With inflation & rising interest rates, why should investors be allocating to RE/REITs? (32:20)
Qiuting: Real Estate as an asset, be it listed or private properties, it offers low correlation to other asset classes. It provides diversification benefits, and improves risk-adjusted returns for the investor. The global real estate securities investable universe offers you a liquid exposure of the underlying assets, which tend to be high quality properties. Think about your Vivocity in the Mapletree Commercial Trust (MCT) or your IFC in Hong Kong, these are not assessable to us unless we invest in listed real estate companies or REITs.
Furthermore, lets look at the other sources of reliable yield. Real estate investment are pro-cyclical, and tend to correlate well to economy growth. They work well as inflation hedge as property owners are able to pass on higher costs, such as building management to the tenants. The historical rental income has offered inflation protection and sustainable long term growth above inflation.

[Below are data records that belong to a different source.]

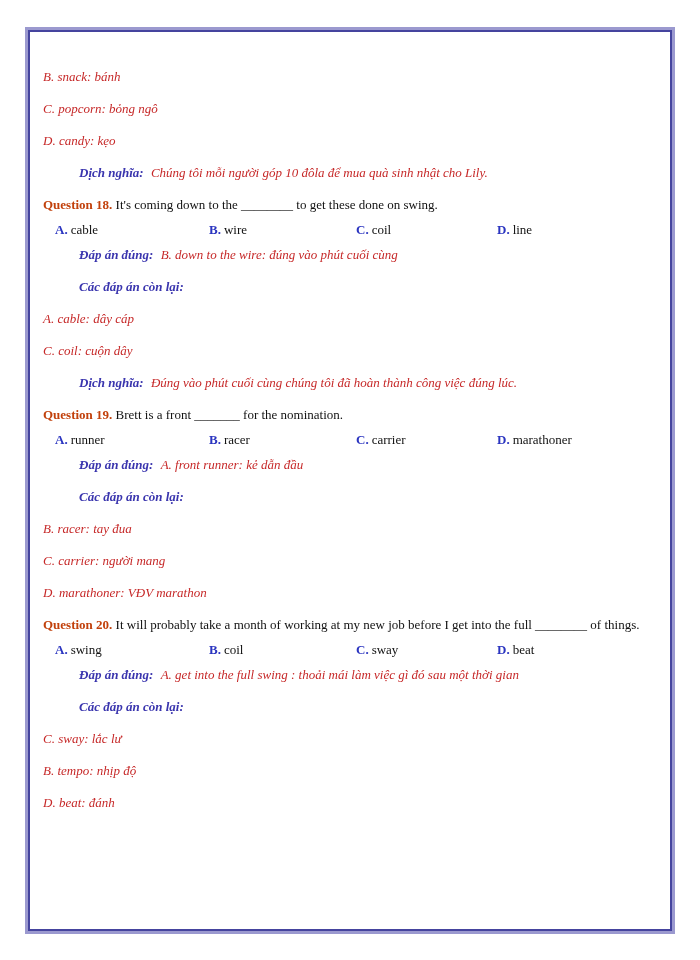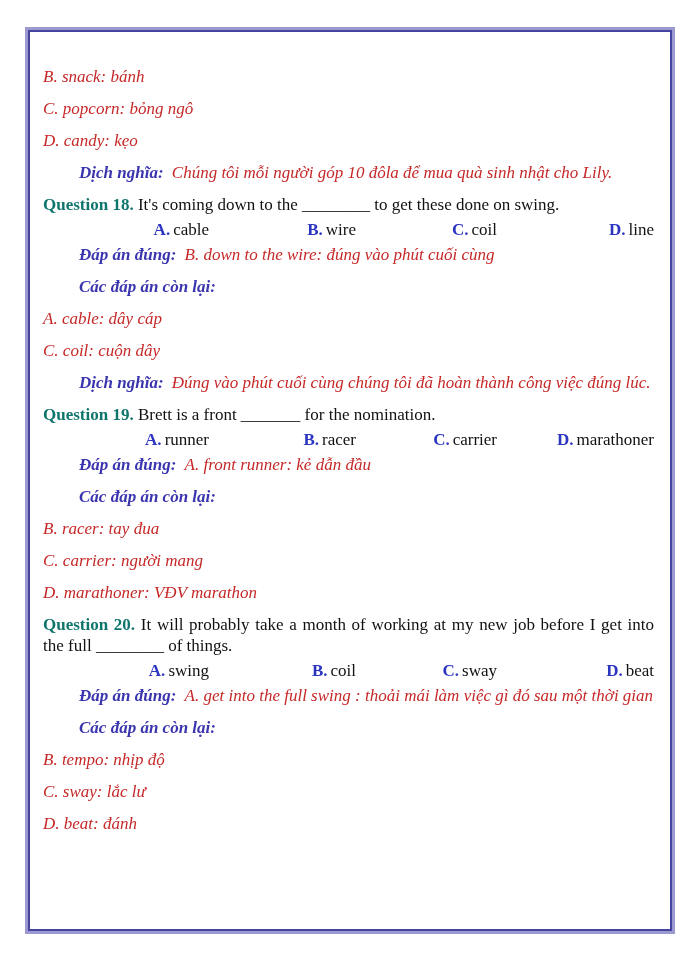"B. snack: bánh" .frame { font-size: 17px -> 13px }
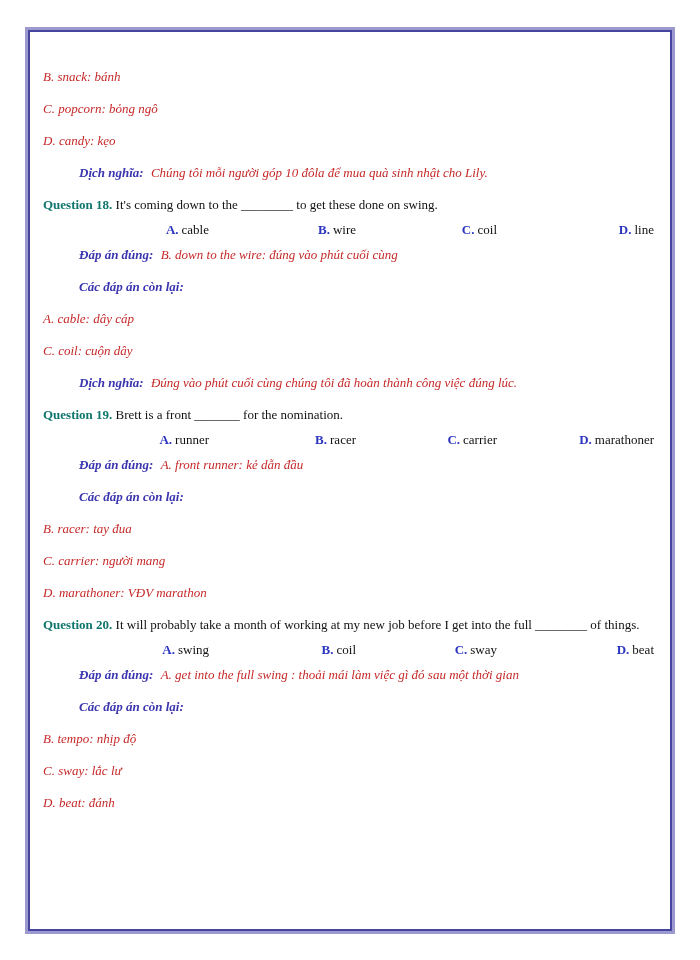"Question 18." .qnum { color: #0f766e -> #c2410c }
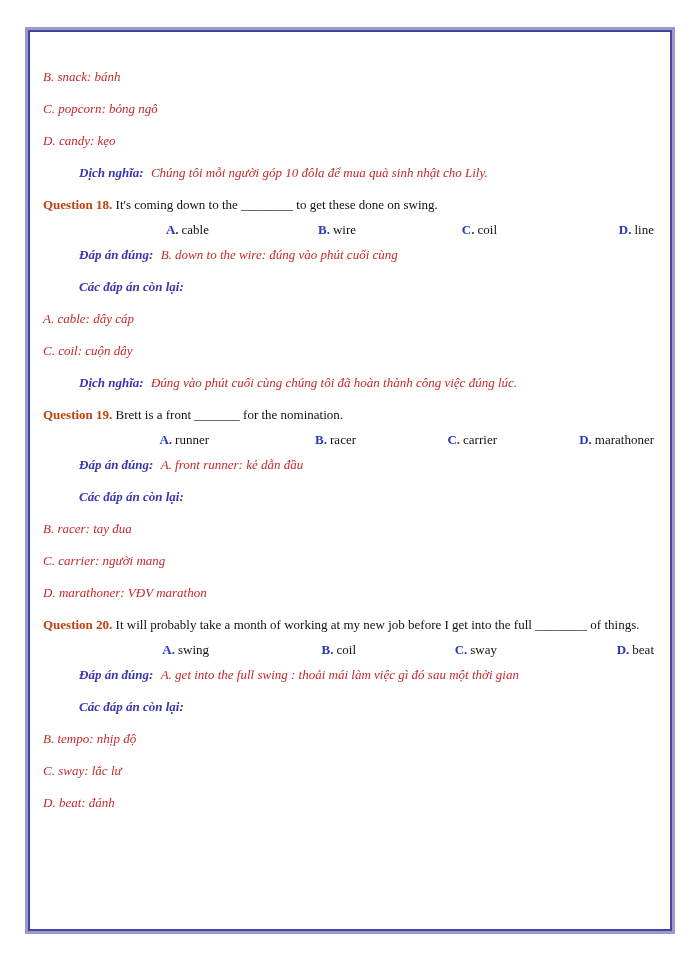"A. cable" .options-row { text-align: right -> none }
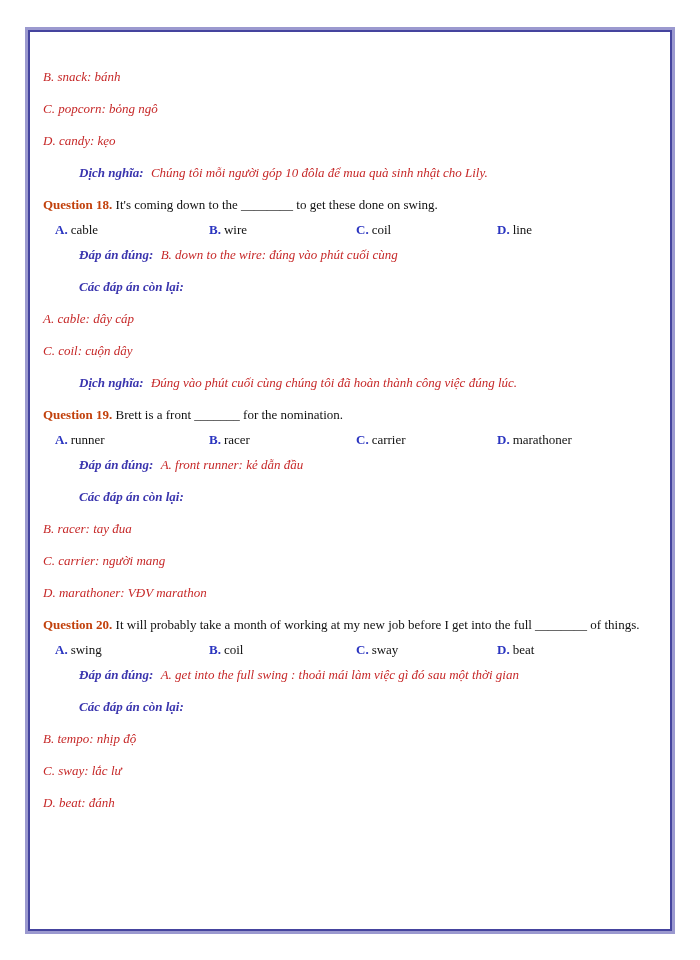"B. tempo: nhịp độ" p.red { order: before "C. sway: lắc lư" -> after "C. sway: lắc lư" }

Listed real estate companies should be seen as a total returns sector that offers income and growth. This industry is expected to give a dividend of 3% per annum for the investable year, and this dividend yield will grow at mid single digits for the next 3 years. This growth in cash flow has greater certainty relative to other non real estate asset classes. Many of the real estate companies income growth is linked to contractual obligations or de facto links to inflation.
Back to the question, you should invest in real estate in an inflationary environment, if the interest rate is rising for the right reasons, backed by sustainable economy recovery.
What are the risks of investing in REITs (32:20)
The impact of Covid-19 had far-reaching implications in the real estate sector, and REITs were not spared. Covid-19 has accentuated circular trends such as the demand of industrial property, due to greater demand in e-commerce. Office REITs face structural headwinds as remote working become more well accepted. Retail REITs have to adapt its lease structure given that many retail store owners have to adapt to a more technology dependent business environment. Covid-19 highlighted the defensiveness of the sector, even though there was still a sell-down during the peak of market volatility.
Weimei: REITs are still equity investments, so it is unlikely to escape any sell-off in the markets. You should expect equivalent level of volatility relative to broad equities market. It does not mean that the consistent dividend yield of REITs equate to it being sheltered from a sell-off. You will still need to have good risk tolerance.
Investment involves risk. The value of investments and the income from them can go down as well as up, and you may not get the full amount you invested. Past performance is not an indicator nor a guarantee of future performance. Rates of exchange may cause the value of investments to go up or down. Individual stock performance does not represent the return of a fund.